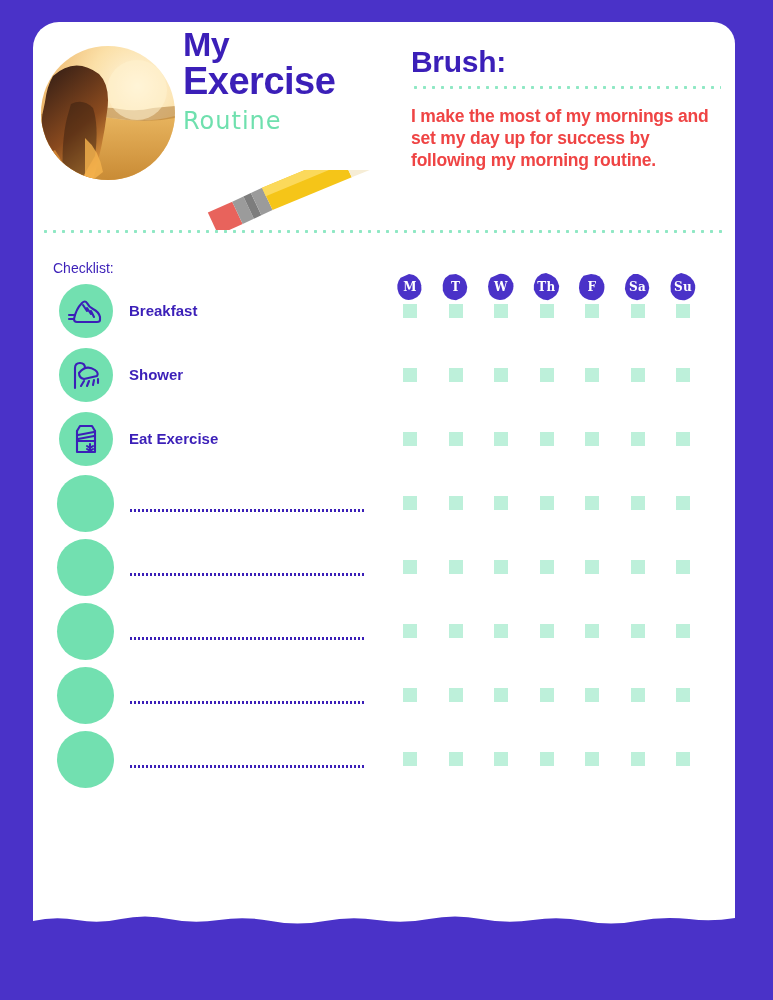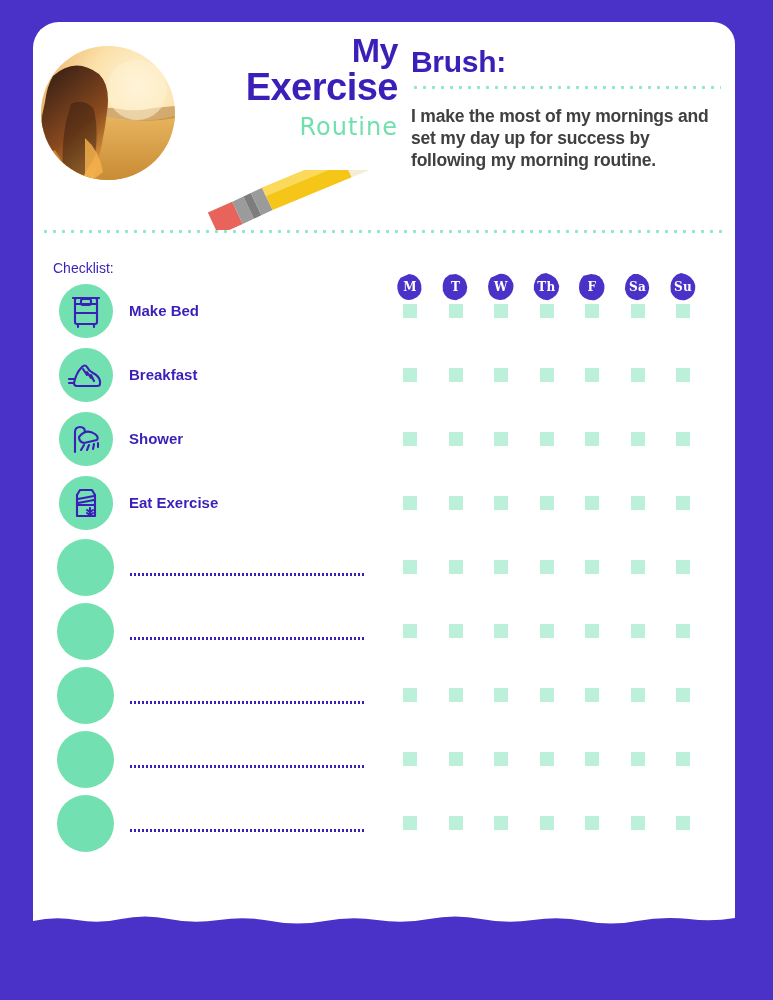--- a/index.html
+++ b/index.html
@@ -54,9 +54,9 @@
   #title-block {
     position: absolute;
     left: 150px;
-    top: 10px;
+    top: 4px;
     width: 215px;
-    text-align: right;
+    text-align: left;
   }
   .t-line1, .t-line2 {
     color: #3b1fb8;

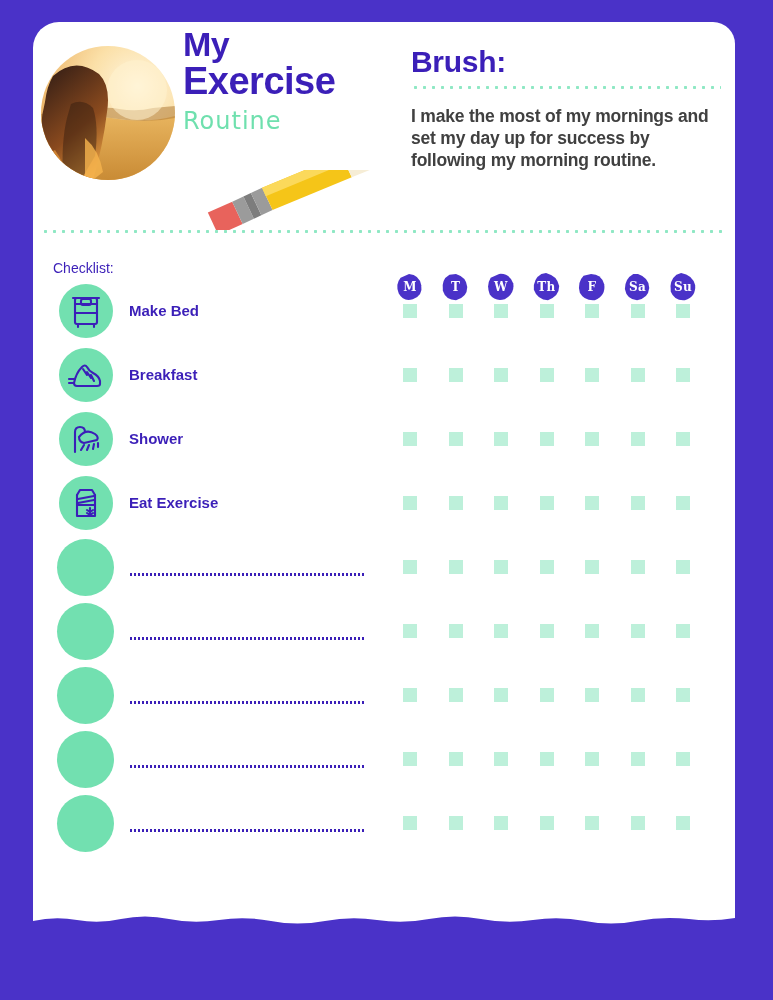--- a/index.html
+++ b/index.html
@@ -104,7 +104,7 @@
   #name-rule { margin-top: 6px; width: 310px; }
   #affirmation {
     margin-top: 16px;
-    color: #404040;
+    color: #ef4444;
     font-size: 17.5px;
     line-height: 22px;
     font-weight: 600;

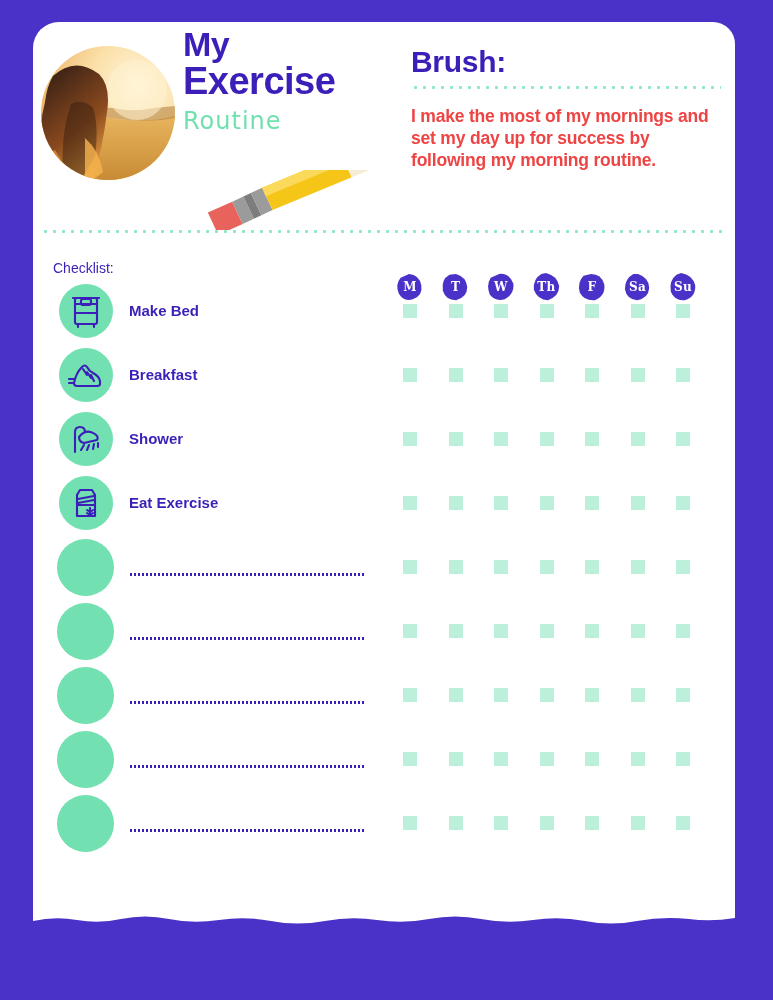--- a/index.html
+++ b/index.html
@@ -297,26 +297,6 @@
       <div class="row">
         <div class="row-circle">
           <svg width="40" height="40" viewBox="0 0 40 40">
-            <rect x="9" y="7" width="22" height="26" rx="2" fill="none" stroke="#3b1fb8" stroke-width="2.1" stroke-linecap="round" stroke-linejoin="round"></rect>
-            <path d="M9 13 L31 13 M9 22 L31 22 M12 33 L12 36 M28 33 L28 36" fill="none" stroke="#3b1fb8" stroke-width="2.1" stroke-linecap="round" stroke-linejoin="round"></path>
-            <rect x="15" y="8" width="10" height="6" rx="2" fill="none" stroke="#3b1fb8" stroke-width="2.1" stroke-linecap="round" stroke-linejoin="round"></rect>
-            <path d="M7 7 L33 7" fill="none" stroke="#3b1fb8" stroke-width="2.1" stroke-linecap="round" stroke-linejoin="round"></path>
-          </svg>
-        </div>
-        <div class="row-label">Make Bed</div>
-        <div class="row-boxes">
-          <div class="chk" style="left: 8px;"></div>
-          <div class="chk" style="left: 53.5px;"></div>
-          <div class="chk" style="left: 99px;"></div>
-          <div class="chk" style="left: 144.5px;"></div>
-          <div class="chk" style="left: 190px;"></div>
-          <div class="chk" style="left: 235.5px;"></div>
-          <div class="chk" style="left: 281px;"></div>
-        </div>
-      </div>
-      <div class="row">
-        <div class="row-circle">
-          <svg width="40" height="40" viewBox="0 0 40 40">
             <path d="M8 28 Q10 18 16 12 Q19 9 21 12 Q23 16 27 18 Q33 21 34 26 L34 29 Q34 31 31 31 L11 31 Q8 31 8 28 Z" fill="none" stroke="#3b1fb8" stroke-width="2.1" stroke-linecap="round" stroke-linejoin="round"></path>
             <path d="M17 14 L21 20 M21 17 L25 23 M25 20 L28 26" fill="none" stroke="#3b1fb8" stroke-width="2.1" stroke-linecap="round" stroke-linejoin="round"></path>
             <path d="M3 24 L9 24 M3 28 L8 28" fill="none" stroke="#3b1fb8" stroke-width="2.1" stroke-linecap="round" stroke-linejoin="round"></path>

-- -- --

§ Problem requirements: Every line above in the stretch from the one with "-54,9 +54,9 @@" through the one with "font-weight: 600;" is to be transcribed exactly, ends included. No picture is copied.

§ Task result:
@@ -54,9 +54,9 @@
   #title-block {
     position: absolute;
     left: 150px;
-    top: 10px;
+    top: 4px;
     width: 215px;
-    text-align: right;
+    text-align: left;
   }
   .t-line1, .t-line2 {
     color: #3b1fb8;

--- a/index.html
+++ b/index.html
@@ -104,7 +104,7 @@
   #name-rule { margin-top: 6px; width: 310px; }
   #affirmation {
     margin-top: 16px;
-    color: #404040;
+    color: #ef4444;
     font-size: 17.5px;
     line-height: 22px;
     font-weight: 600;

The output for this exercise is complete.